Your assignment -> Scan the entries below and return each line that contains "July".

Source data ->
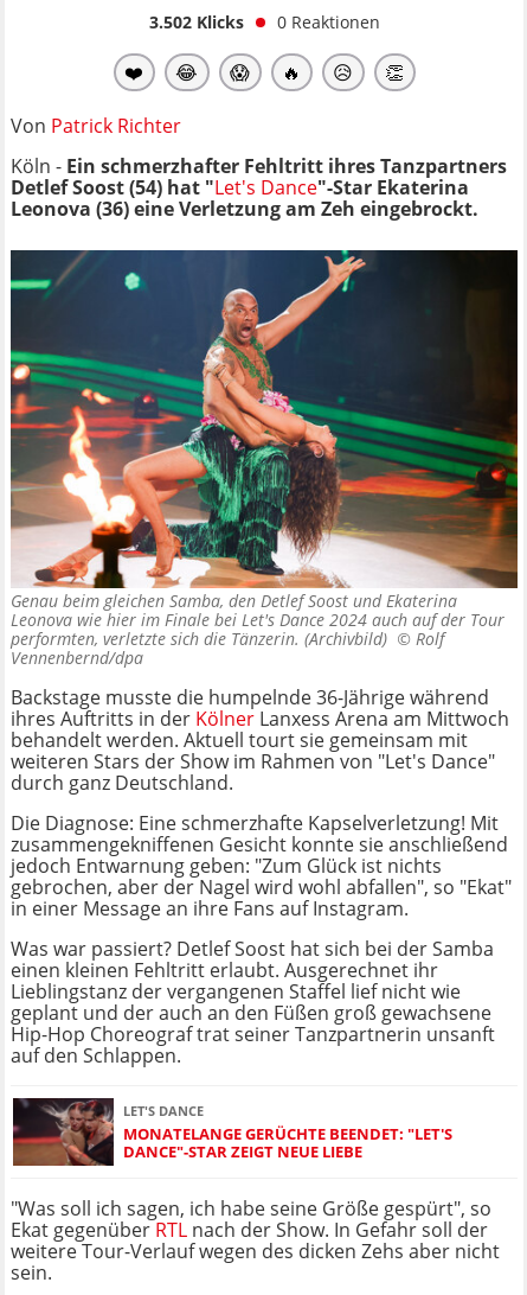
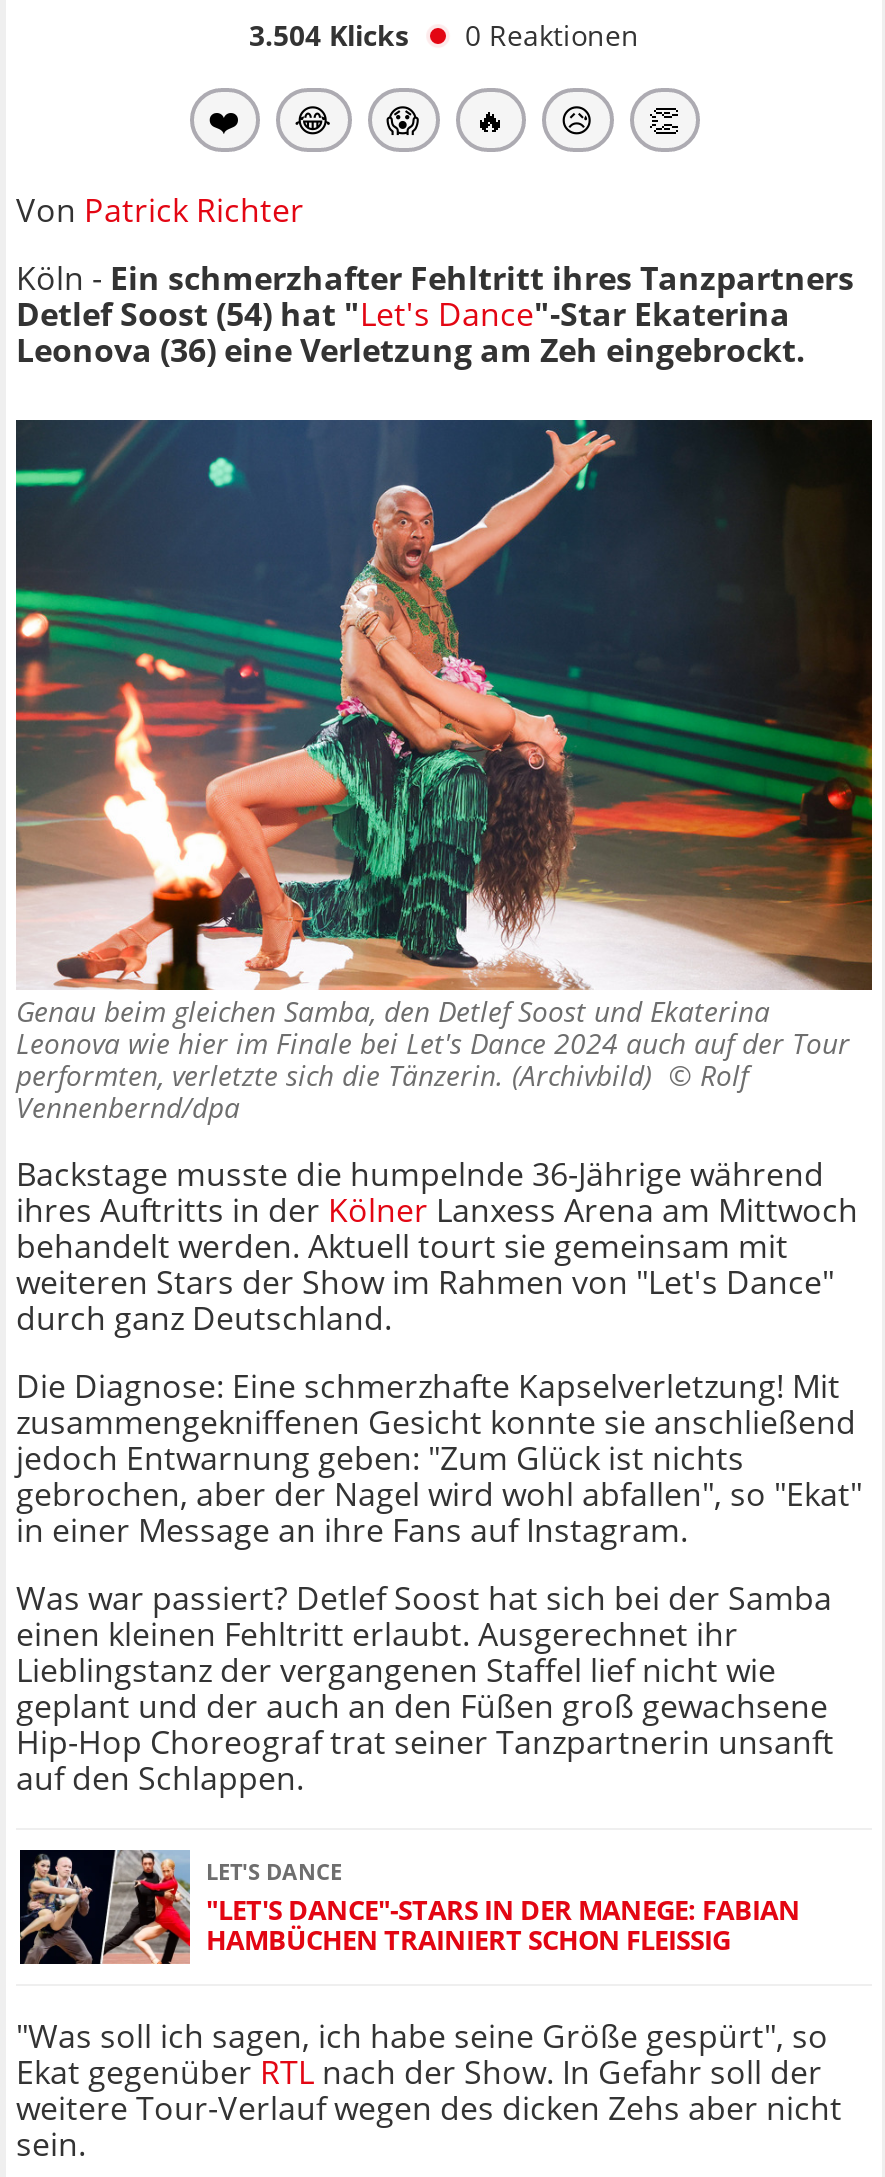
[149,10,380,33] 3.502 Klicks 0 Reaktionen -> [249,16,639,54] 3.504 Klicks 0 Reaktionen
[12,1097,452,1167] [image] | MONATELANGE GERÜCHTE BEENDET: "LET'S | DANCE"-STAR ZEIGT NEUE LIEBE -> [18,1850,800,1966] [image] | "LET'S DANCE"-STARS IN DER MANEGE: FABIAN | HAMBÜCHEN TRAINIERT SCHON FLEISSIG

==

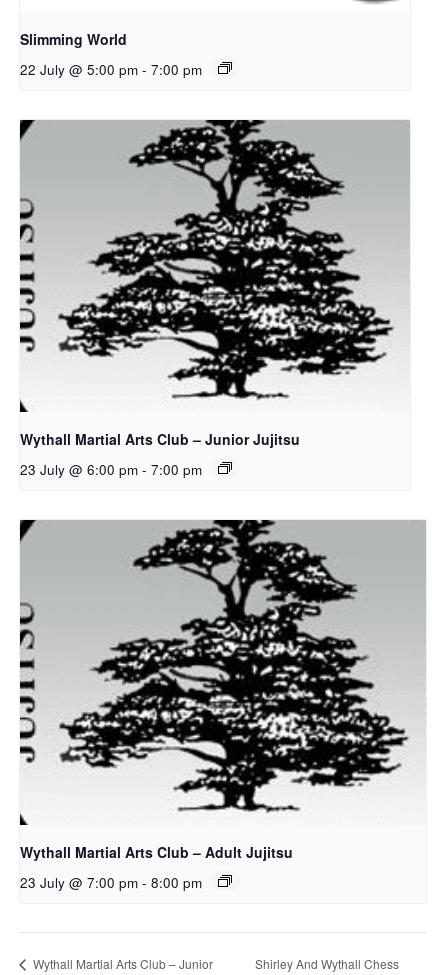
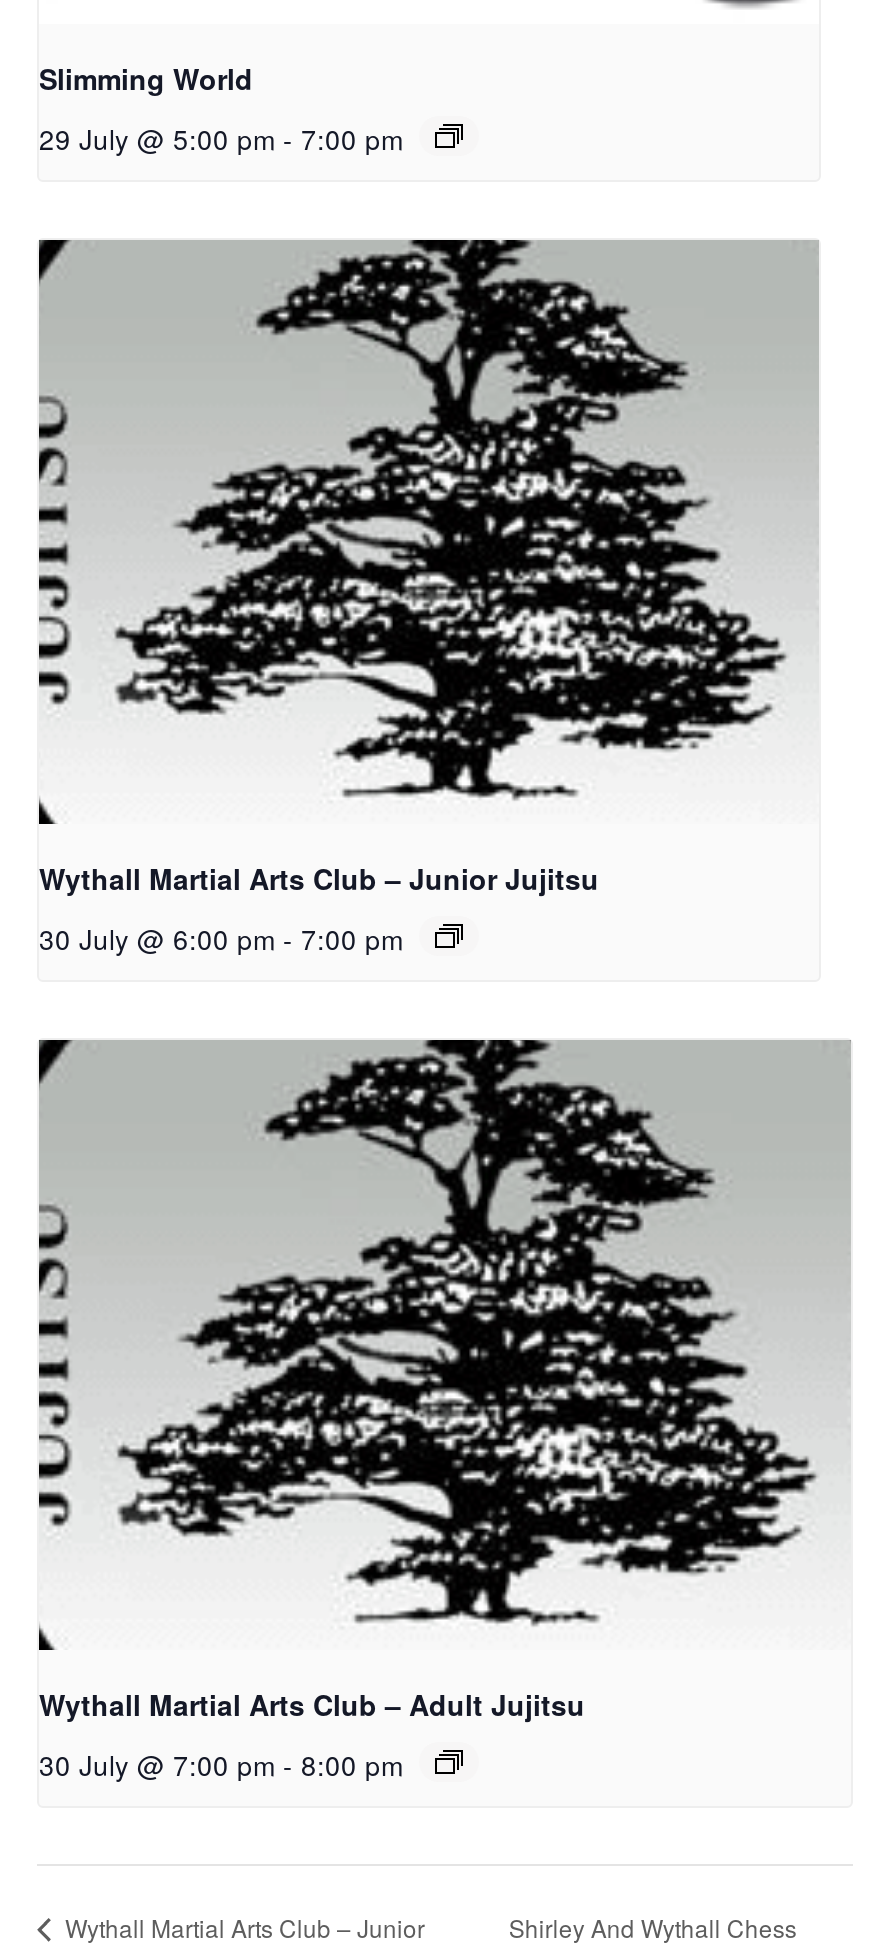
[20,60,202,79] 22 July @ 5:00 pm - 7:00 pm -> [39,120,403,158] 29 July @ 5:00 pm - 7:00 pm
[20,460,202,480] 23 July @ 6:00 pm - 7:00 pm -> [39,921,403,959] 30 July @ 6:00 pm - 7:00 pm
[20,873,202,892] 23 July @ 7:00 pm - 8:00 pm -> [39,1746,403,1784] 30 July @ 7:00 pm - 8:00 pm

Your response ->
[20,60,202,79] 22 July @ 5:00 pm - 7:00 pm -> [39,120,403,158] 29 July @ 5:00 pm - 7:00 pm
[20,460,202,480] 23 July @ 6:00 pm - 7:00 pm -> [39,921,403,959] 30 July @ 6:00 pm - 7:00 pm
[20,873,202,892] 23 July @ 7:00 pm - 8:00 pm -> [39,1746,403,1784] 30 July @ 7:00 pm - 8:00 pm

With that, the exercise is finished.